**Problem statement**
Every line below that includes the word "align" needs to be copied.

**Input material**
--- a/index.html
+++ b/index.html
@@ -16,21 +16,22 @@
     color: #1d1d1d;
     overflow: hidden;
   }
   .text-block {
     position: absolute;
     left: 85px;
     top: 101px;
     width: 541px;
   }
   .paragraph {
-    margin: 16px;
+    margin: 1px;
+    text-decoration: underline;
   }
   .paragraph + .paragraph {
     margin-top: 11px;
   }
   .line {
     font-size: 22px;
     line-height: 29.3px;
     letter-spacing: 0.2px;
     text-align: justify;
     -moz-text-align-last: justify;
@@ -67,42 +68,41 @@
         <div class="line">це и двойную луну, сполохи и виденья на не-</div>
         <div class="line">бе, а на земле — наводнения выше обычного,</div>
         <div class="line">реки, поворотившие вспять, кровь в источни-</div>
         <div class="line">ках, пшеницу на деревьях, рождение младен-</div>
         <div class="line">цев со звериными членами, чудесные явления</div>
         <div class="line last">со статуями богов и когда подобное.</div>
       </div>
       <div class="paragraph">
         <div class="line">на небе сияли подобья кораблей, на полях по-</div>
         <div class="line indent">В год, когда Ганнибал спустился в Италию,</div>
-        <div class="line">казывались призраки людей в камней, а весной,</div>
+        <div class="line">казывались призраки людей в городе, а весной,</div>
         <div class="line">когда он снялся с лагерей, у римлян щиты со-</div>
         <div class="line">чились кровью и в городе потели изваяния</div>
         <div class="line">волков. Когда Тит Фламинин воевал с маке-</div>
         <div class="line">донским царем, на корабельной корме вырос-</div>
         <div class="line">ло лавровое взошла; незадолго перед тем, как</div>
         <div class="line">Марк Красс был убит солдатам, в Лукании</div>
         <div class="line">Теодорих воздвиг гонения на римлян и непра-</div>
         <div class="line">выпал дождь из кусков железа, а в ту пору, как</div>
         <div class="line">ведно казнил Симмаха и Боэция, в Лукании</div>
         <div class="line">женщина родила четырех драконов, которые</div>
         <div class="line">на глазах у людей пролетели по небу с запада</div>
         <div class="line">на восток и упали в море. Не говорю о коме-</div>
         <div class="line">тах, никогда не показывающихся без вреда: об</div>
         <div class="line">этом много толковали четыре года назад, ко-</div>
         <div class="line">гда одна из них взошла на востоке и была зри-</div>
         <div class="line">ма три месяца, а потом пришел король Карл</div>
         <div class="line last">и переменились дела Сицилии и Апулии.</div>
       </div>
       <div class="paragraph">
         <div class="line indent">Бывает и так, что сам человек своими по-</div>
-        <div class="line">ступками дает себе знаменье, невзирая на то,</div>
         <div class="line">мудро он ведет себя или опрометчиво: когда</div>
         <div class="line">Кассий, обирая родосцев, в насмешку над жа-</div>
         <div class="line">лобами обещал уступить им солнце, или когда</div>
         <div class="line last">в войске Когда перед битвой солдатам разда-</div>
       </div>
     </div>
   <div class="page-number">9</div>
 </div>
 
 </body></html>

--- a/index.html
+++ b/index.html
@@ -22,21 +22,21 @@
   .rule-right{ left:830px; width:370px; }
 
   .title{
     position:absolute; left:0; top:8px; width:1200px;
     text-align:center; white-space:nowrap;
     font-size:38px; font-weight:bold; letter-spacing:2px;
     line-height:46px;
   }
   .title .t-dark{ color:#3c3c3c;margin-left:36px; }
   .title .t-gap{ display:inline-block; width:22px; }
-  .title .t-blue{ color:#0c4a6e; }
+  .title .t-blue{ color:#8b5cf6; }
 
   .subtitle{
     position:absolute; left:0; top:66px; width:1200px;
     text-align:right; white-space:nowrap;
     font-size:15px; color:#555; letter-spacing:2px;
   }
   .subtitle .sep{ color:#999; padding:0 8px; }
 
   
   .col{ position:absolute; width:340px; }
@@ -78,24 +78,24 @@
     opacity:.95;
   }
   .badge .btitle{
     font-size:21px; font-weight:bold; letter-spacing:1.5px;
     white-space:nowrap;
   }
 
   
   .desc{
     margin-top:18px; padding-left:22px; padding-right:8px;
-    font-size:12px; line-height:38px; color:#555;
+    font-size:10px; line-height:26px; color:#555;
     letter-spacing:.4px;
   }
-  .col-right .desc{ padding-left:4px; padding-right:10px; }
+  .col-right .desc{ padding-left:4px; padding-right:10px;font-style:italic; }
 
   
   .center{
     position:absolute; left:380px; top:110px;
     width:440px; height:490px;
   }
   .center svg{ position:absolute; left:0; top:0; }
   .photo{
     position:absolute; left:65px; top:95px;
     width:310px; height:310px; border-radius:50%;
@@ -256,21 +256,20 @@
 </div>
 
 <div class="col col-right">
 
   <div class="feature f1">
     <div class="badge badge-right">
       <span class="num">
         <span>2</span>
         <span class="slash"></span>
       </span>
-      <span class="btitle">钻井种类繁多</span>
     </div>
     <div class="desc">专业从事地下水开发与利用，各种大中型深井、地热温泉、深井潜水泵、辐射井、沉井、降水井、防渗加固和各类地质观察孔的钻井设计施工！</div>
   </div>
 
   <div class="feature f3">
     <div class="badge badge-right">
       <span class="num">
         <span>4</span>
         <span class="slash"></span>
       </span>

**Completed task**
     text-align: justify;
     -moz-text-align-last: justify;
     text-align:center; white-space:nowrap;
     text-align:right; white-space:nowrap;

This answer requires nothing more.